- _DIRECTIONS_
Give the number of lines below with "none" in them, leaving out anything else.

- _Source records_
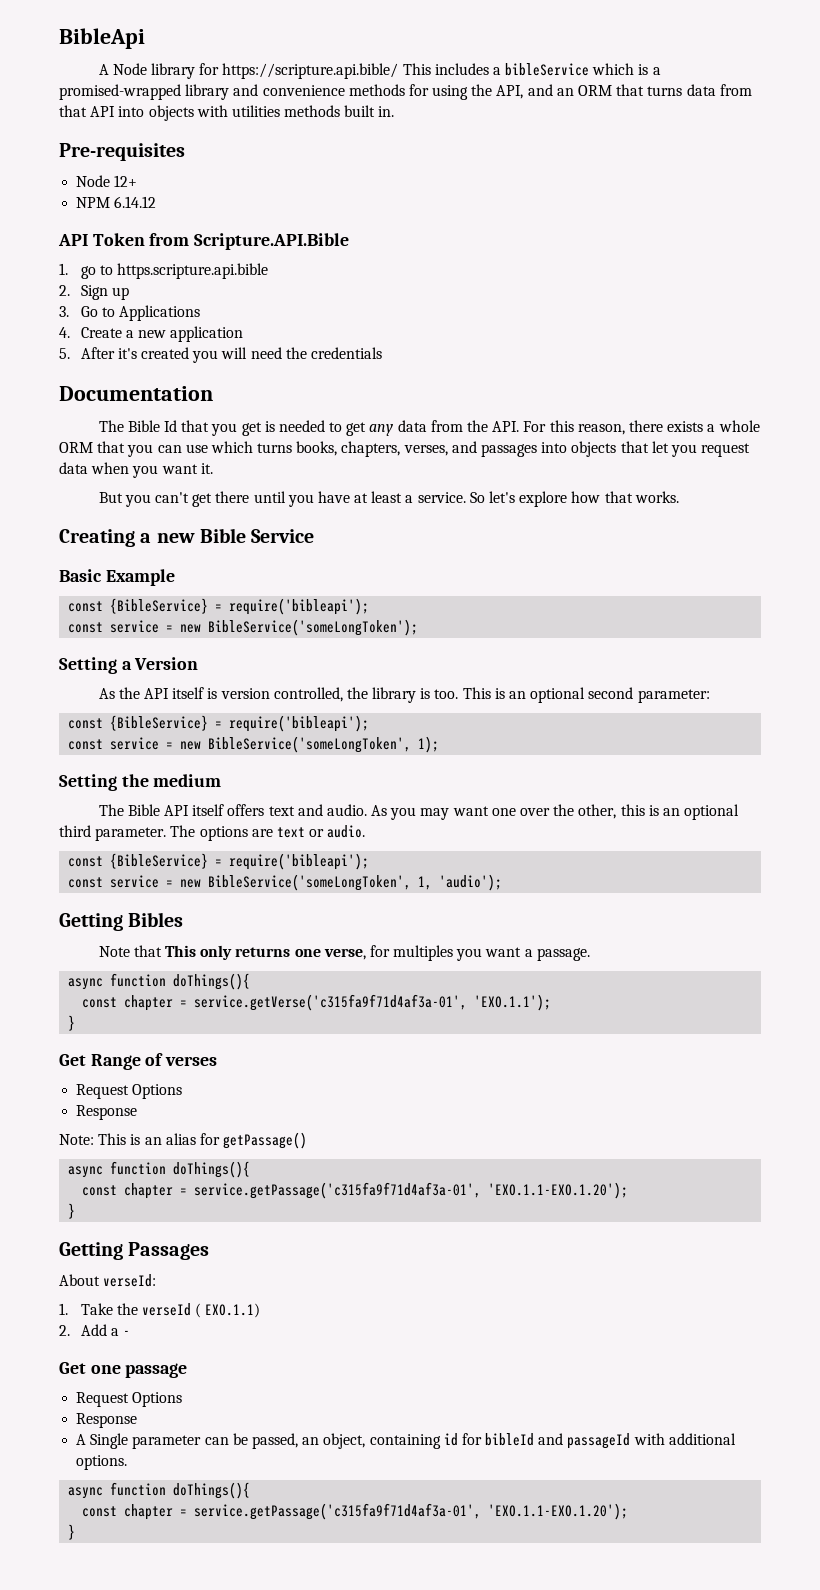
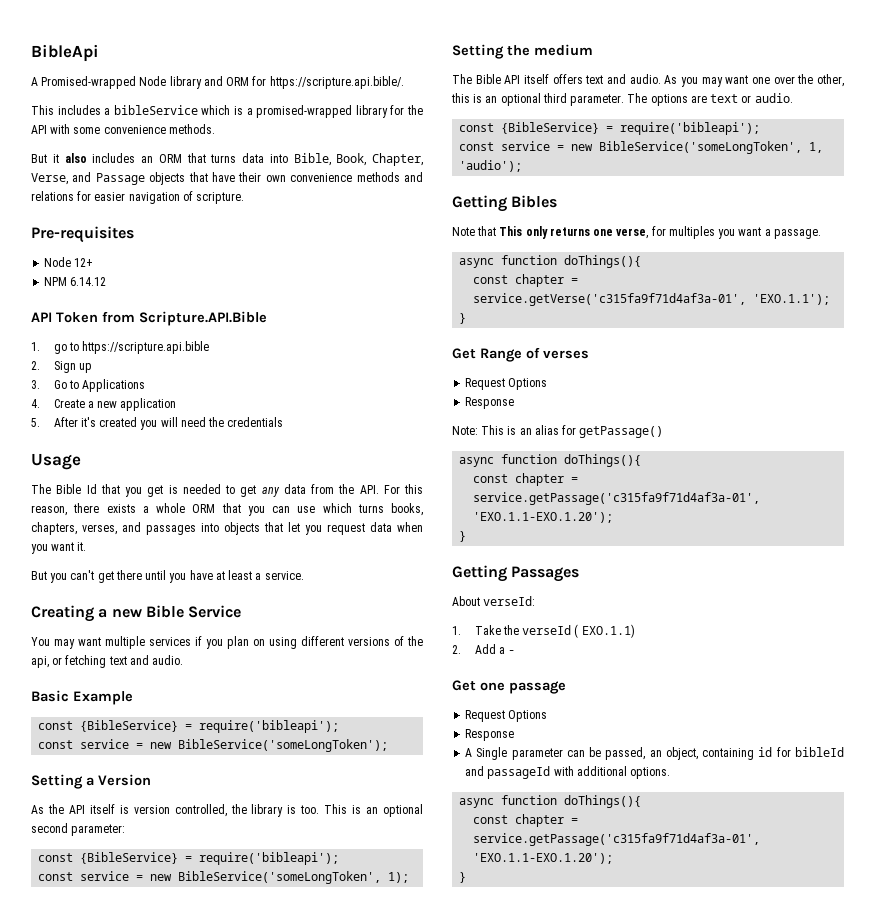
(109, 69) none -> [41,76,137,89] Promised-wrapped
[199,63,399,79] for https://scripture.api.bible/ -> [203,76,404,89] and ORM for https://scripture.api.bible/. //
[233,84,553,100] and convenience methods for using the API, and -> [390,105,424,115] [31,124,215,134] [31,153,136,163] for the API with some convenience methods. // But it also includes
[719,84,752,96] [59,105,395,121] from that API into objects with utilities methods built in. -> [269,153,423,166] [31,172,423,185] [31,191,245,204] into Bible, Book, Chapter, Verse, and Passage objects that have their own convenience methods and relations for easier navigation of scripture.
[117,263,269,279] https.scripture.api.bible -> [82,341,210,354] https://scripture.api.bible
[59,386,213,401] Documentation -> [31,453,81,470] Usage
[469,491,679,507] So let's explore how that works. -> (304, 575) none
(315, 536) none -> [31,636,423,649] [31,655,184,668] // You may want multiple services if you plan on using different versions of the api, or fetching text and audio.

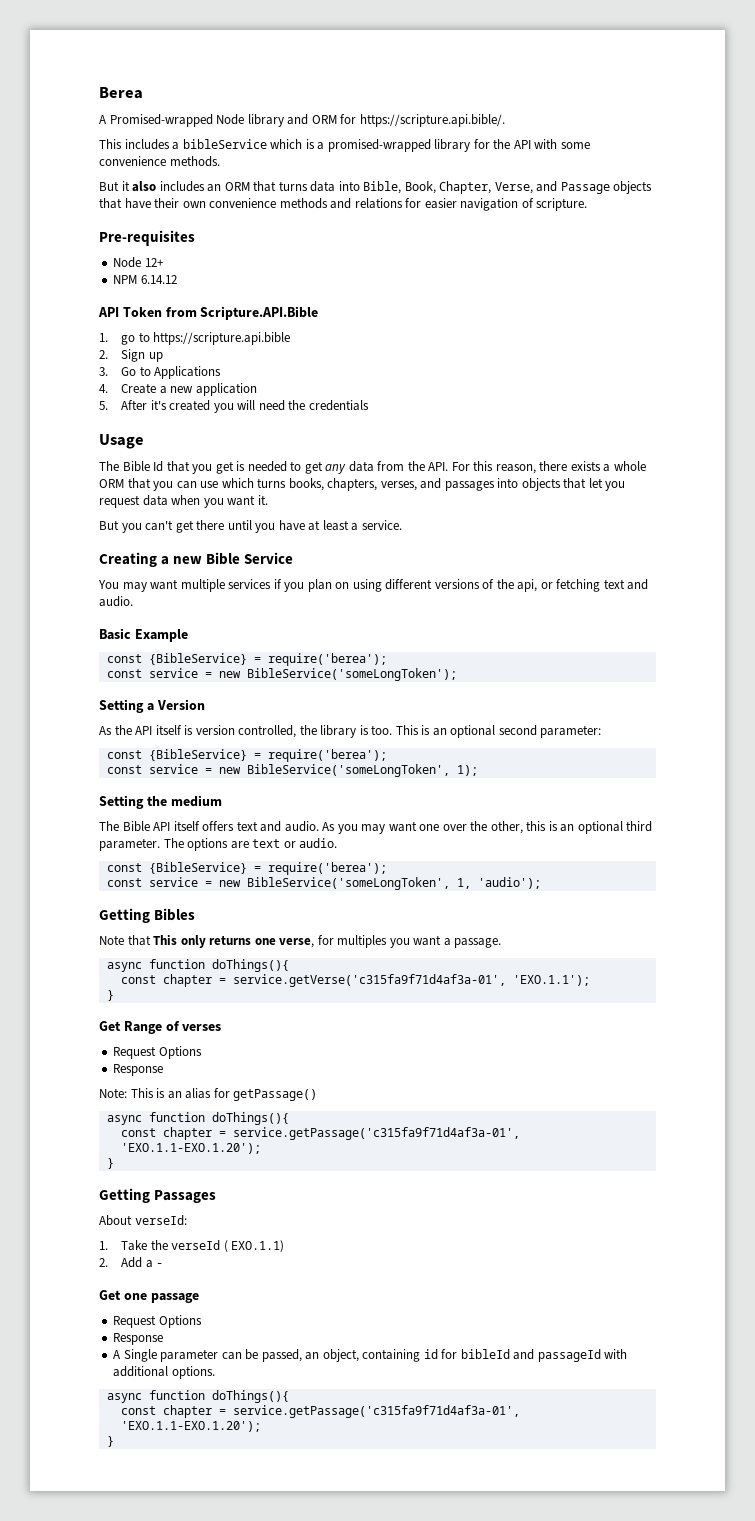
[31,44,99,62] BibleApi -> [99,87,143,99] Berea
[199,720,340,733] require('bibleapi'); -> [267,653,387,666] require('berea');
[199,852,340,865] require('bibleapi'); -> [267,749,387,762] require('berea');
[620,122,761,135] require('bibleapi'); -> [267,862,387,875] require('berea');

- _WRITTEN SOLUTION_
3